___ Dataset ___

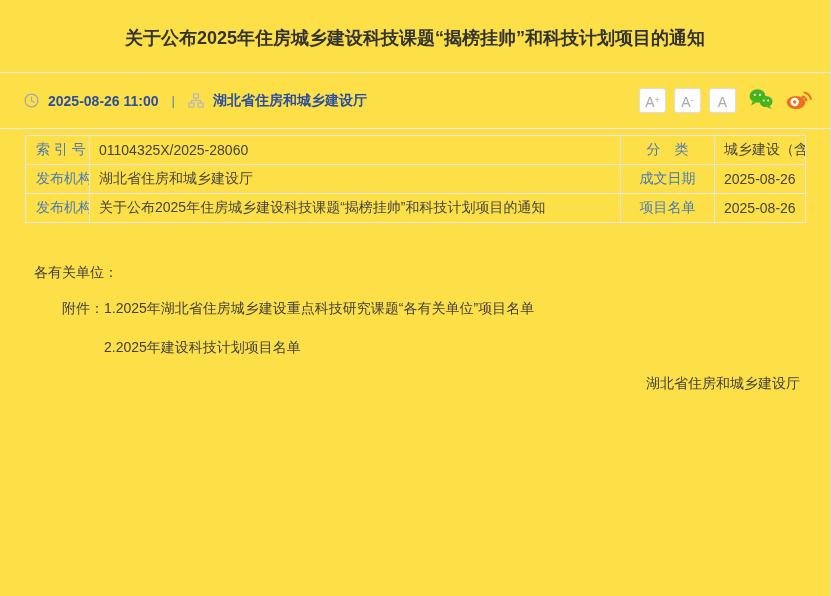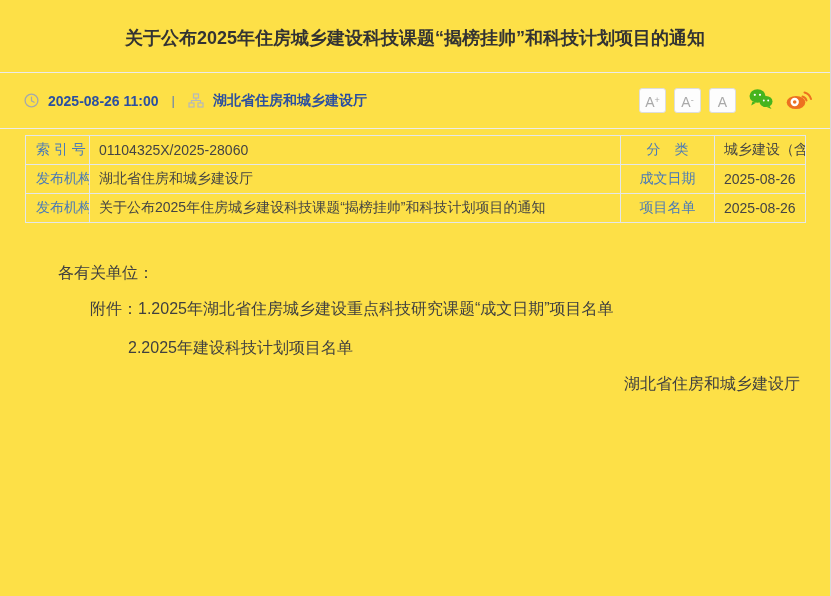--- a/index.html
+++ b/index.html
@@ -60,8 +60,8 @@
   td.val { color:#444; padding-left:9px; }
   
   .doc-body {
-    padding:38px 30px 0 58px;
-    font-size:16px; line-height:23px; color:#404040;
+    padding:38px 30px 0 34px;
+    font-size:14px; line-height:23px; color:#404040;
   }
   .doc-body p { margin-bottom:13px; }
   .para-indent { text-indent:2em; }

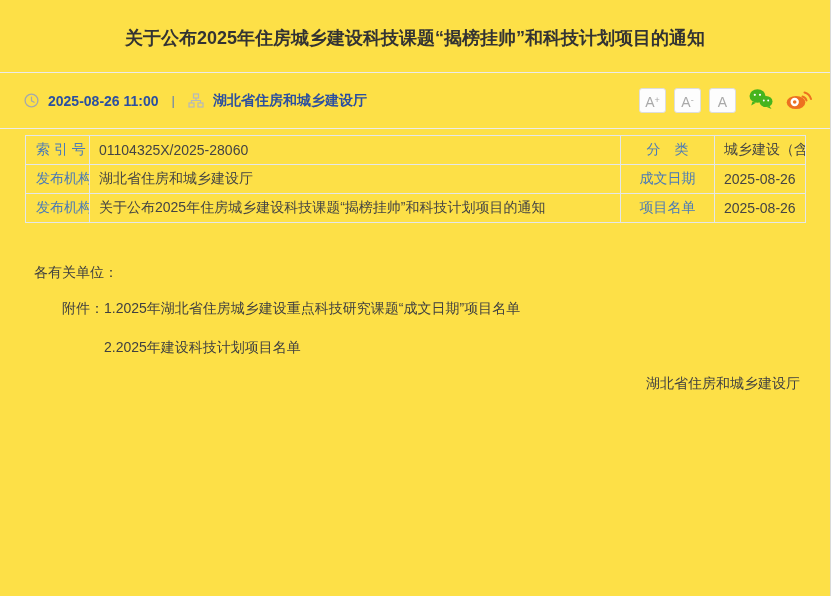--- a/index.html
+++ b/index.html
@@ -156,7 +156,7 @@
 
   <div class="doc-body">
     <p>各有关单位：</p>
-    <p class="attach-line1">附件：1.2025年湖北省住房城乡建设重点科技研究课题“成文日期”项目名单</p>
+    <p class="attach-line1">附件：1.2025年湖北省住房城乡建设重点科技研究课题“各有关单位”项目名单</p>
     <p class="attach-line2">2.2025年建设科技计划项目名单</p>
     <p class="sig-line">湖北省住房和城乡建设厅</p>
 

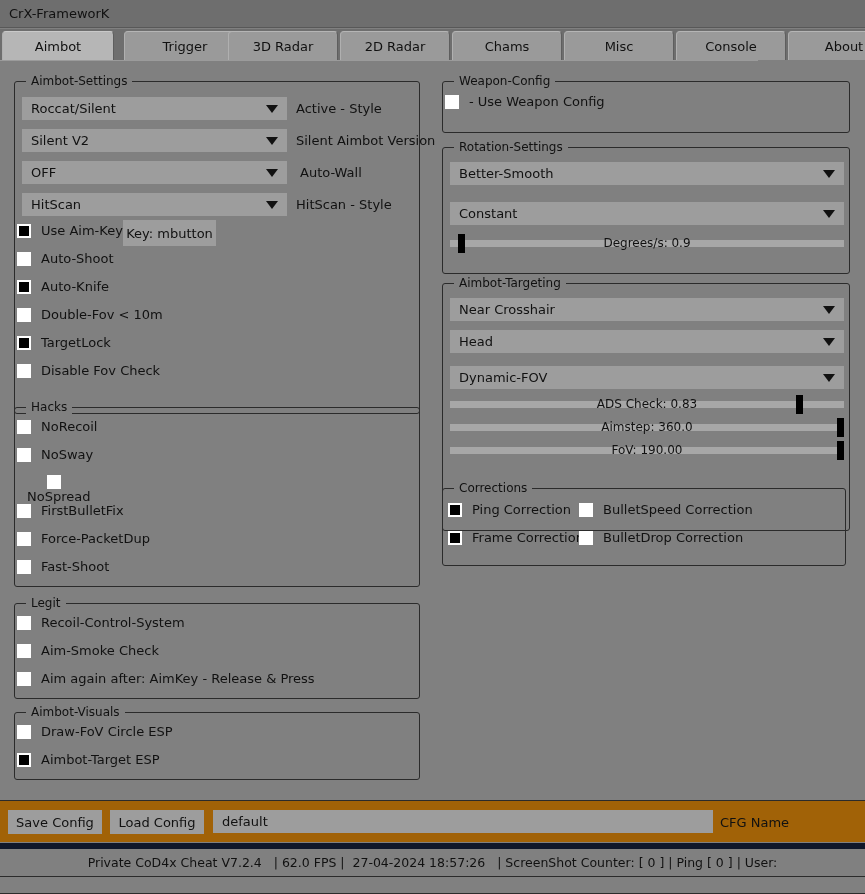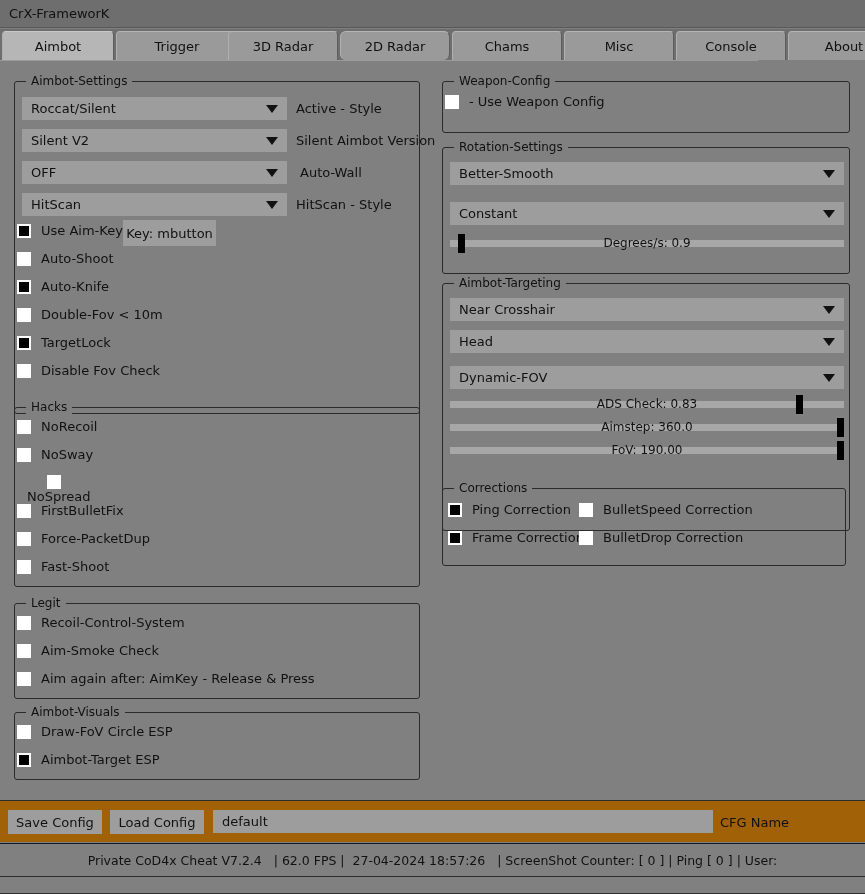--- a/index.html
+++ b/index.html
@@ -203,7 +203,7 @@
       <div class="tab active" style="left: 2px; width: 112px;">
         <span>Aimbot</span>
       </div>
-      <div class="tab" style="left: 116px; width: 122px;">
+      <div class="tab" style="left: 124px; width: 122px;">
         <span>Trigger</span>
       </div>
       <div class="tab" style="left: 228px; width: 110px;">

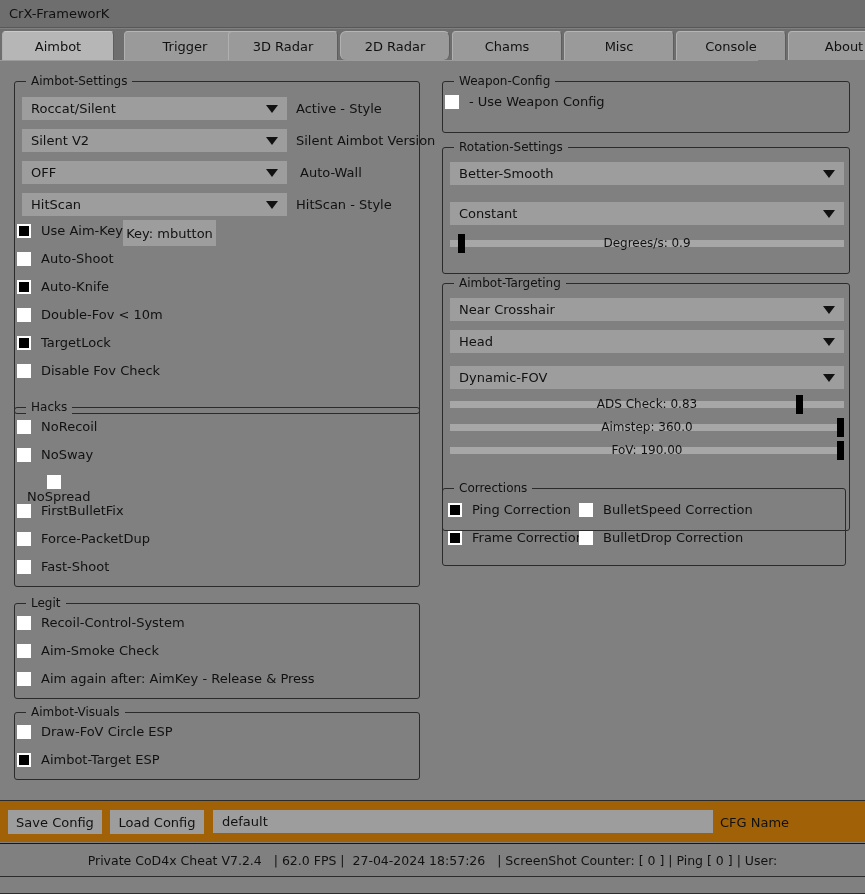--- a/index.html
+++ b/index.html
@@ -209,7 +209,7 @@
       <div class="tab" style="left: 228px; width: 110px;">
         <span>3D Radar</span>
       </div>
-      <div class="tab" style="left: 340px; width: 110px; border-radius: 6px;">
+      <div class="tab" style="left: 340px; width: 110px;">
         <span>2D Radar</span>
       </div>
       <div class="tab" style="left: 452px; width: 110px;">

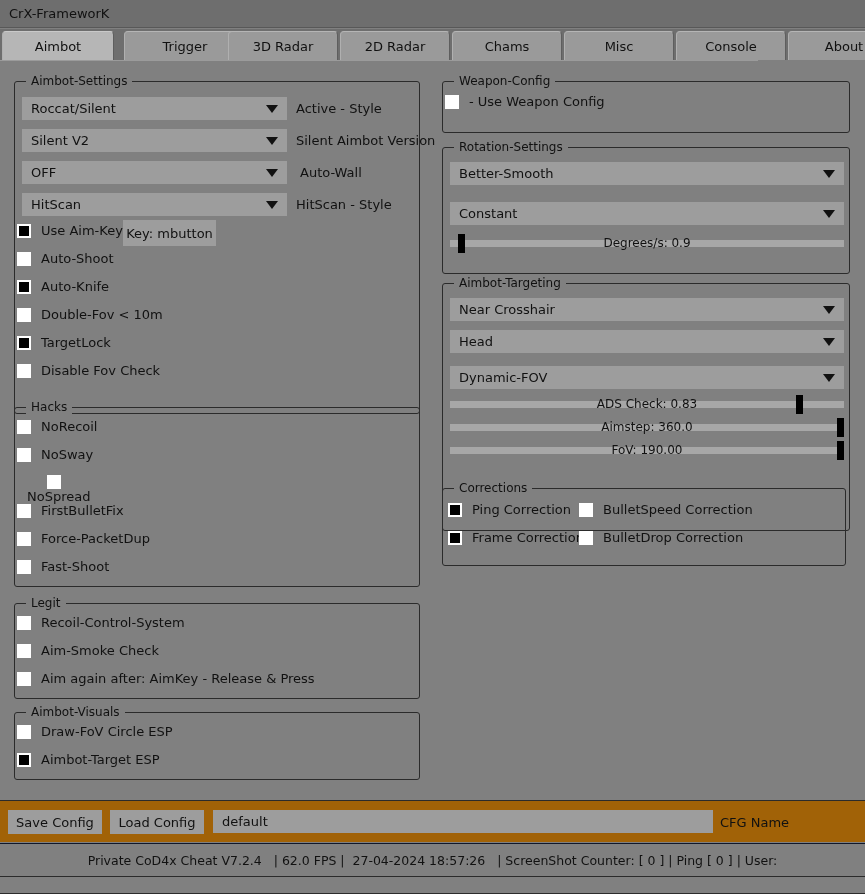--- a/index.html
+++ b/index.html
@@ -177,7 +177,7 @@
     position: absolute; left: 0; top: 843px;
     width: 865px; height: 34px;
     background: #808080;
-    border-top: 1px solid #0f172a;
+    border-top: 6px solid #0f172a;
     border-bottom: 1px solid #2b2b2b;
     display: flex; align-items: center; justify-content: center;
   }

___

With the images left out, set down each record exactly as it appears.

--- a/index.html
+++ b/index.html
@@ -60,8 +60,8 @@
   td.val { color:#444; padding-left:9px; }
   
   .doc-body {
-    padding:38px 30px 0 58px;
-    font-size:16px; line-height:23px; color:#404040;
+    padding:38px 30px 0 34px;
+    font-size:14px; line-height:23px; color:#404040;
   }
   .doc-body p { margin-bottom:13px; }
   .para-indent { text-indent:2em; }

--- a/index.html
+++ b/index.html
@@ -156,7 +156,7 @@
 
   <div class="doc-body">
     <p>各有关单位：</p>
-    <p class="attach-line1">附件：1.2025年湖北省住房城乡建设重点科技研究课题“成文日期”项目名单</p>
+    <p class="attach-line1">附件：1.2025年湖北省住房城乡建设重点科技研究课题“各有关单位”项目名单</p>
     <p class="attach-line2">2.2025年建设科技计划项目名单</p>
     <p class="sig-line">湖北省住房和城乡建设厅</p>
 

--- a/index.html
+++ b/index.html
@@ -203,7 +203,7 @@
       <div class="tab active" style="left: 2px; width: 112px;">
         <span>Aimbot</span>
       </div>
-      <div class="tab" style="left: 116px; width: 122px;">
+      <div class="tab" style="left: 124px; width: 122px;">
         <span>Trigger</span>
       </div>
       <div class="tab" style="left: 228px; width: 110px;">

--- a/index.html
+++ b/index.html
@@ -209,7 +209,7 @@
       <div class="tab" style="left: 228px; width: 110px;">
         <span>3D Radar</span>
       </div>
-      <div class="tab" style="left: 340px; width: 110px; border-radius: 6px;">
+      <div class="tab" style="left: 340px; width: 110px;">
         <span>2D Radar</span>
       </div>
       <div class="tab" style="left: 452px; width: 110px;">

--- a/index.html
+++ b/index.html
@@ -177,7 +177,7 @@
     position: absolute; left: 0; top: 843px;
     width: 865px; height: 34px;
     background: #808080;
-    border-top: 1px solid #0f172a;
+    border-top: 6px solid #0f172a;
     border-bottom: 1px solid #2b2b2b;
     display: flex; align-items: center; justify-content: center;
   }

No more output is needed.